Sollen Hygiene und Gesundheit der Menschen in unserer Stadt nicht mehr Priorität genießen, könnte man sich fragen. Entstehen künftig zusätzliche Unfallgefahren mangels ausreichender Beleuchtung, oder wird hierdurch dem Unwesen von Einbrechern Vorschub geleistet, könnte man weiter fragen. Kann der Autoraserei im Stadtgebiet nicht mehr angemessen entgegengewirkt werden, lautet eine dritte Frage. Dies - und Vieles mehr - scheint auf Dauer zu befürchten zu sein, wenn es nicht gelingt, den Kommunalhaushalt zu stabilisieren und der Stadt Wuppertal die ihr nach der Landesverfassung zustehende Möglichkeit zu geben, durch ausreichende finanzielle Mittelzuweisung und Entlastung von Aufgaben des Bundes sich wieder selbst zu verwalten.

Der Bund hat seit 20 Jahren die vermeintlich reichen Städte im Westen verpflichtet, an die früher sicherlich ärmeren Gemeinden im Osten ständig Beiträge abzuführen, die allein für Wuppertal jedes Jahr zig Millionen, und in 20 Jahren viele hundert Millionen Euro ausgemacht haben. Auch die Belastung durch Sozialhilfe und heutige Hartz IV-Leistungen tragen die Städte und Gemeinden weit über die Zuweisungen hinaus, die der Bund erstattet. Der Bund will dadurch seinen eigenen Haushalt schonen.

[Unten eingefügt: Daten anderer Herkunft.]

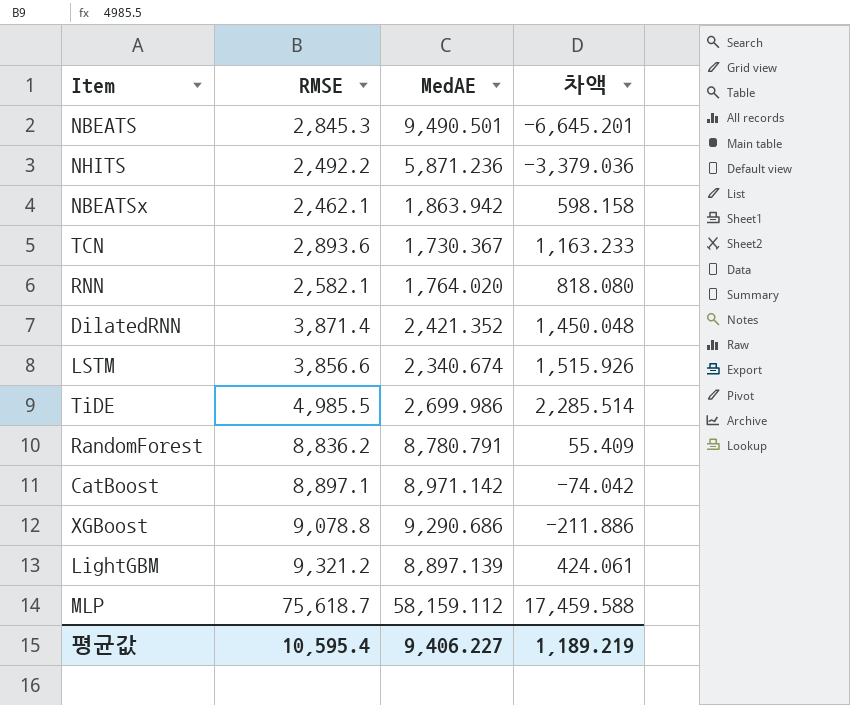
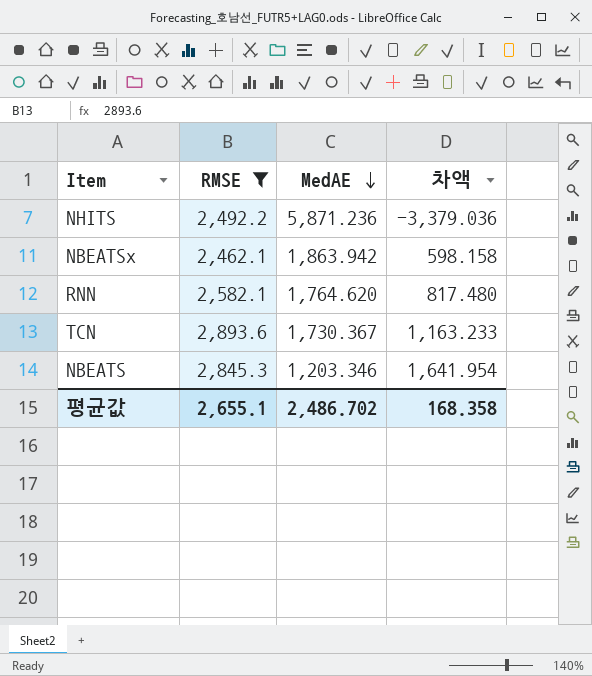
filter: none -> RMSE <= 2,893.6
row order: none -> MedAE descending
RNN | MedAE: 1,764.020 -> 1,764.620
RNN | 차액: 818.080 -> 817.480
NBEATS | MedAE: 9,490.501 -> 1,203.346
NBEATS | 차액: -6,645.201 -> 1,641.954
평균값 | RMSE: 10,595.4 -> 2,655.1
평균값 | MedAE: 9,406.227 -> 2,486.702
평균값 | 차액: 1,189.219 -> 168.358

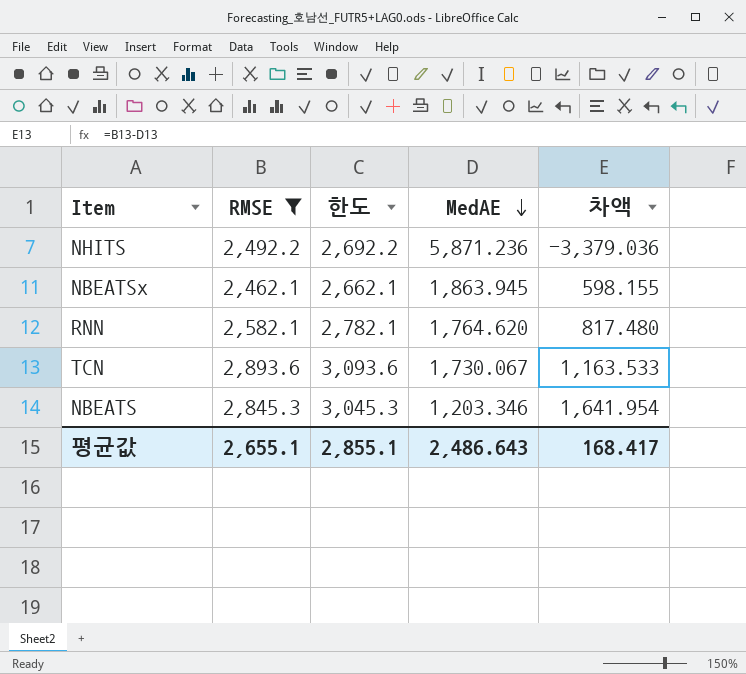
column 한도 | formula: none -> [RMSE] + 200
NBEATSx | MedAE: 1,863.942 -> 1,863.945
NBEATSx | 차액: 598.158 -> 598.155
TCN | MedAE: 1,730.367 -> 1,730.067
TCN | 차액: 1,163.233 -> 1,163.533
평균값 | MedAE: 2,486.702 -> 2,486.643
평균값 | 차액: 168.358 -> 168.417

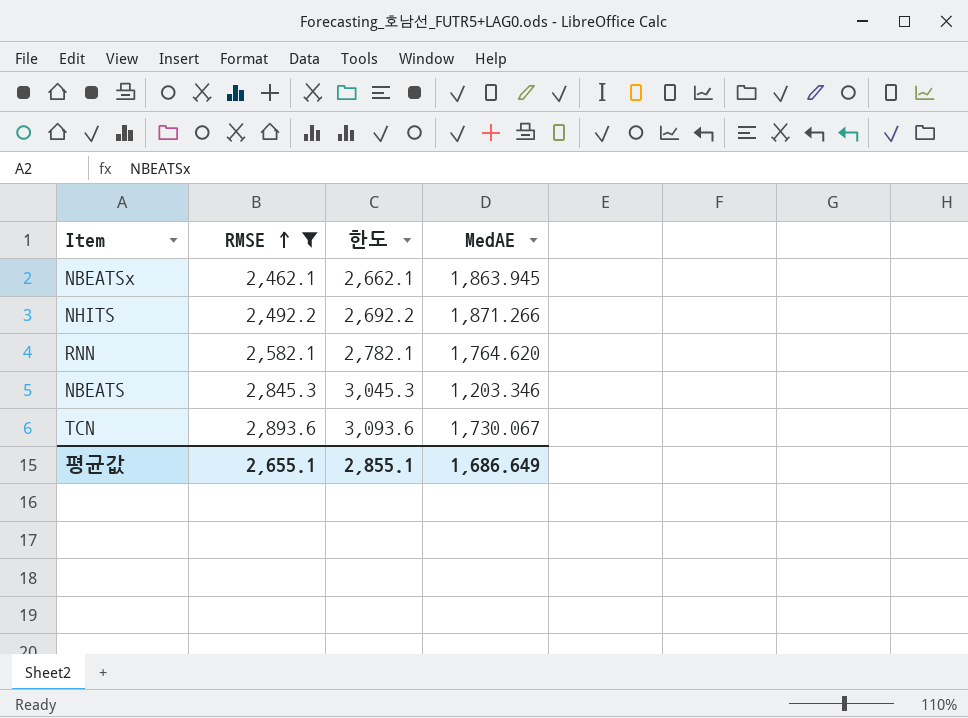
row order: MedAE descending -> RMSE ascending
column 차액 | formula: [RMSE] - [MedAE] -> none
NHITS | MedAE: 5,871.236 -> 1,871.266
평균값 | MedAE: 2,486.643 -> 1,686.649

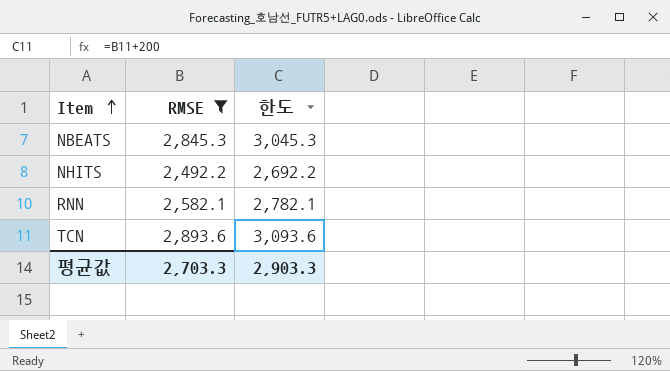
row order: RMSE ascending -> Item ascending
column MedAE | position: 4 -> none
row NBEATSx: 2,462.1 | 2,662.1 | 1,863.945 -> none
평균값 | RMSE: 2,655.1 -> 2,703.3
평균값 | 한도: 2,855.1 -> 2,903.3

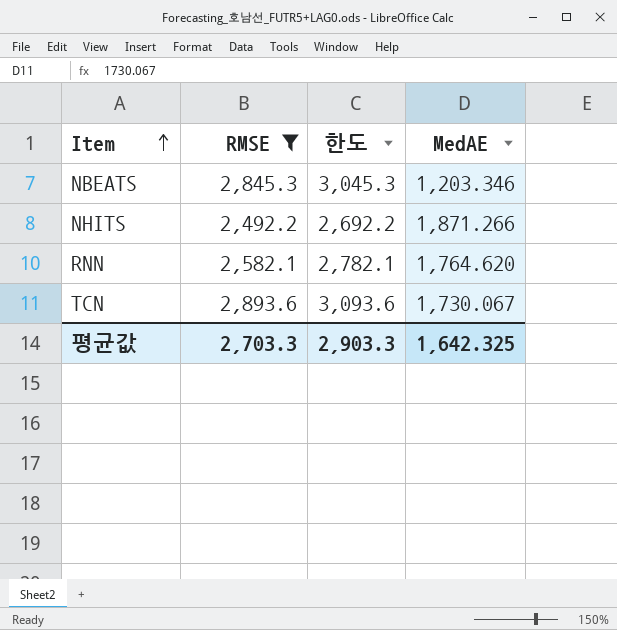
column MedAE | position: none -> 4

Würde es sich hierbei um Zivilrecht handeln, wäre ganz klar, dass diese Auferlegung von Verpflichtungen an jemanden, der an der Entscheidung nicht beteiligt ist, unzulässig ist. Denn ein Vertrag zu Lasten Dritter ist nichtig. Herr Müller kann nicht ernsthaft mit Herrn Schmitz vereinbaren, dass der unbeteiligte Herr Lehmann tausend Euro zahlt. Dass dies die Kommunalpolitik über Jahre und Jahrzehnte mitgemacht hat, ohne verfassungsrechtliche Schritte einzuleiten, dürfte Folge einer gewissen Trägheit der Politik sein, einmal etwas wirklich Neues zu beginnen. Zu hoffen bleibt, dass Landes- und Bundespolitik die Unhaltbarkeit dieser von ihnen verursachten Haushaltswirklichkeit der hierdurch arm gewordenen Westkommunen endlich einsehen, vielleicht gerade nach der jetzigen NRW-Landtagswahl. Erste Ansätze zu einer solchen Einsicht sollen erkennbar sein, sagt man.

Wie eingangs bemerkt: Wir hatten einen langen, strengen Winter, klimatisch. Wirtschaftspolitisch auf unsere Stadt bezogen wird der Einzug des Frühlings noch längere Zeit auf sich warten lassen. Aber er wird kommen! Dann werden auch wieder Blumen gepflanzt!